Some people in our world today have decided to live an “opt-out” lifestyle. One extreme is the few brave souls who live off the grid. They have voluntarily elected not to have the conveniences of telephone, internet, electricity, and mail.
Another opt-out lifestyle is those who are committed to remain uncommitted. They have opted out of making any commitments to anyone or anything. They are in personal relationships as long as it is beneficial to them. They remain uncommitted to an employer and work only as long as they enjoy what they do and find beneficial to them. At any moment, they pull the stop cable on the train and get off and move to a different job.
It is not that they are perpetually broke or living the life of a hobo; in fact, many people living this style have significant incomes and assets. What they have opted out of is the life that dictates to them what they will do as opposed to dictating to life how they will live.
Opt-Out in Business
The business world is not conducive to opting out.
Sure, there are many aspects where we can simplify our lives and have more rudimentary accounting systems, management policies, and personal relationships. But we still have a life of commitments.
We are in business to fulfill a need, and the people whose needs we are fulfilling are depending on us. Being in business is making a commitment to be in business.
But there are aspects of the opt-out lifestyle we experience in business today.
Employees Opting Out
The average number of jobs in a lifetime is 12, according to a 2019 Bureau of Labor Statistics (BLS) survey of baby boomers. Our employees are already living the opt-out lifestyle.
In its 2018 Employee Tenure Summary, the BLS reported, the median employee tenure was 4.3 years for men and 4.0 years for women. Only 54% of workers think their employer is loyal to them, which leads to this willingness to change jobs.
Employers Facilitating Opting Out
Employers frequently do not keep current with salary trends, so employees feel that after several years on the job, the pay increase when jumping from one jot to another is substantial and worth the change.
Alternatively, to keep employees, employers offer flexible work hours and unconventional office environments and unique amenities that are all forms of opting out.
As business leaders and entrepreneurs, we need to pay attention ot the opt-out culture. While we do not get to opt-out in a business sense, our employees have that opportunity. Finding, training, and maintaining employees is expensive. Knowing they can and will leave behooves us to do what we can to keep them employed for as long as we can..
Jesus is telling us that every fiber of our being, every facet of our lives, must be committed to loving and serving God. This means that we must hold nothing back from Him because God holds nothing back from us (John 3:16).
Jesus has made it plain the cost of discipleship:
“If anyone would come after Me, let him deny himself and take up his cross daily and follow Me. For whoever would save his life will lose it, but whoever loses his life for My sake will save it” (Luke 9:23-24).

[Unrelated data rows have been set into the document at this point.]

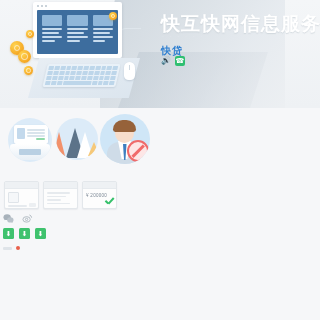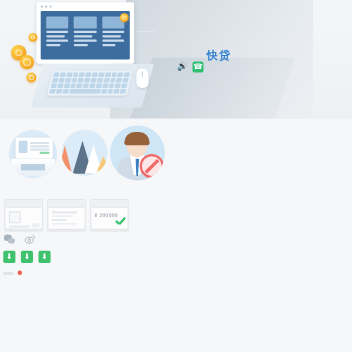--- a/index.html
+++ b/index.html
@@ -257,6 +257,7 @@
     <span class="coin c4"></span>
     <span class="coin c5"></span>
 
+    <div class="hero-title">快互快网信息服务</div>
     <div class="hero-sub">· · · · · ·</div>
     <a class="hero-link">快贷</a>
 

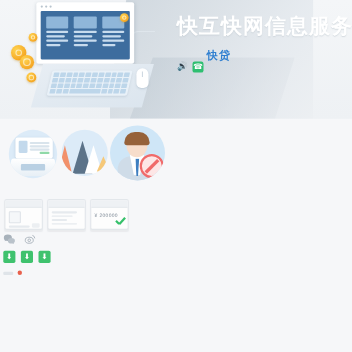--- a/index.html
+++ b/index.html
@@ -75,7 +75,7 @@
   .hero-sub{position:absolute;left:162px;top:33px;font-size:6px;
      color:#e6eaee;letter-spacing:2px;white-space:nowrap;}
   .hero-link{position:absolute;left:161px;top:44px;font-size:10px;font-weight:700;
-     color:#2f7fd0;letter-spacing:1px;margin-left:27px;}
+     color:#2f7fd0;letter-spacing:1px;}
   .hero-icons{position:absolute;left:161px;top:56px;display:flex;align-items:center;gap:4px;}
   .ic-sound{font-size:8px;color:#6b7b8a;line-height:1;}
   .ic-phone{width:10px;height:10px;border-radius:2px;background:#2fbf71;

Total commitment to God means that Jesus is our sole authority, our guiding light, and our unerring compass. Being committed to Christ means being fruitful; it means being a servant.
Our axiom is simple and succinct: “For me to live is Christ” (Philippians 1:21).
As an employer of those who want to live a lifestyle of opting out, the benefit we can provide is to show them the beauty of making a commitment. And the first commitment they need to make it to Jesus.